Use any of the free online budgeting software available to create a budget that factors in saving for the trip. Forbes lists its 12 favorites, including our pick, BudgetPulse.com. It's a good choice for security cynics who don't want to sync their bank account information with their budgeting tool.

Stash any Extra

This takes will power. Dig deep...deeper...even deeper into your inner frugal soul to resist the temptation to spend the little financial windfalls you receive throughout the year. This means the Christmas bonus, the monthly gas expense refund and your yearly income tax return all get earmarked for your trip. Create a dedicated savings account just for this reason—watching the amount increase is great motivation.

Raise the Money

Most financial advisers would discourage you from borrowing from your 401(k). And most likely, it's sound advice. If you opt to do so, make sure your company is stable and there's little chance you'll get laid off. Also, be sure you're happy at your job and don't plan on changing soon, because if you do, you'll have to repay that loan within the next 60 days.

Perhaps a better idea is to liquidate any assets you have to fund your trip.

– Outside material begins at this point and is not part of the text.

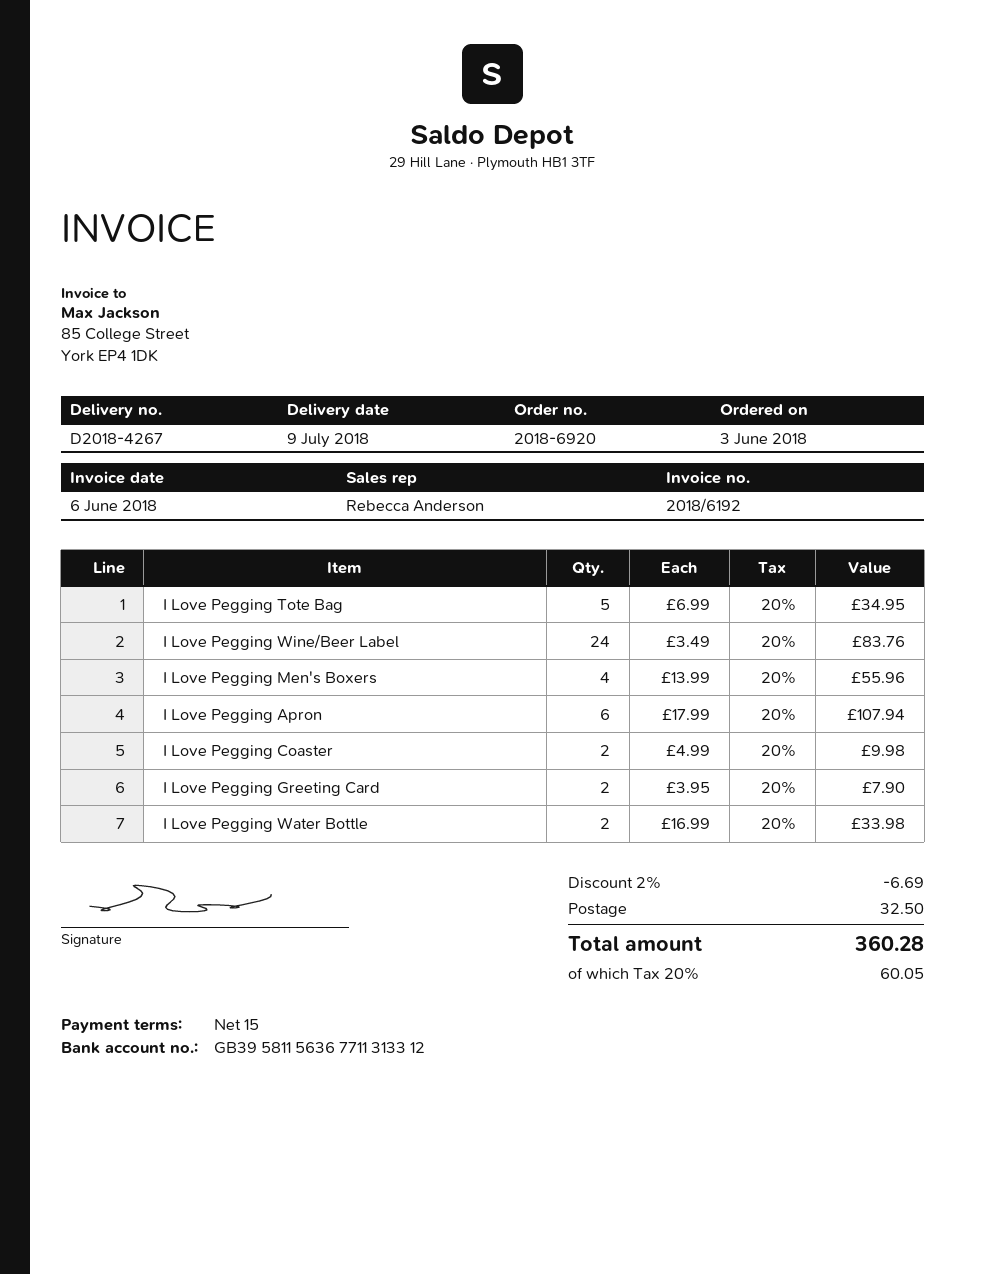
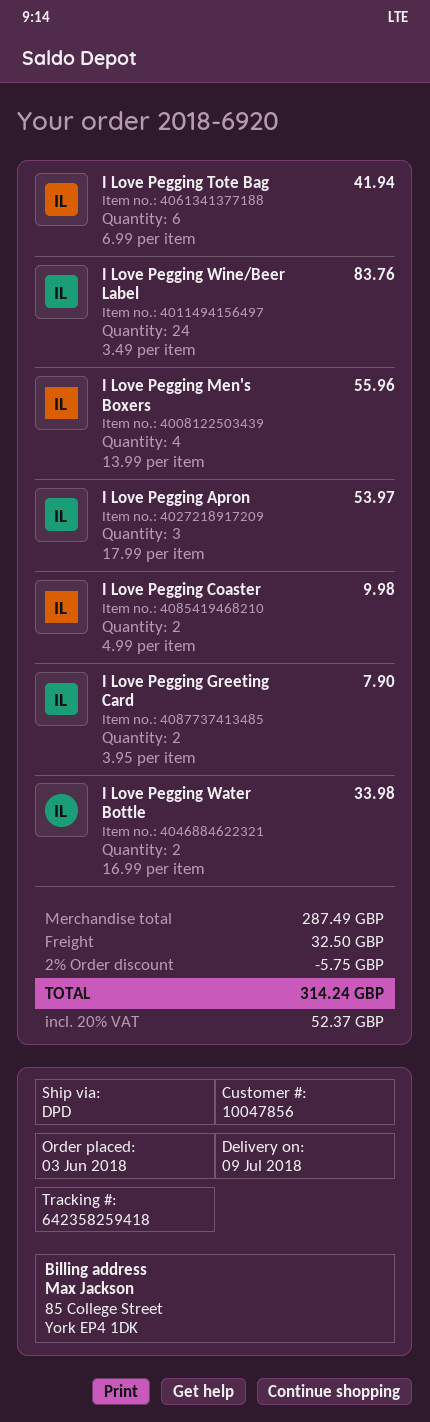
I Love Pegging Tote Bag: 5 x 6.99 = 34.95 -> 6 x 6.99 = 41.94
I Love Pegging Apron: 6 x 17.99 = 107.94 -> 3 x 17.99 = 53.97
discount: 2% = 6.69 -> 2% = 5.75
tax: 20% = 60.05 -> 20% = 52.37
total: 360.28 -> 314.24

If you hold stock, consider selling. If you're retiring from running your own business, sell your equipment, inventory and furniture. If you receive regular payments from a structured settlement or annuity, you may be able to sell your future payments to J.G. Wentworth or a similar company for a lump sum of cash now .

And don't forget about all the little ways to earn extra money. You could hold a yard sale, take odd jobs or start a side business. It'll all be worth it when the plane touches down.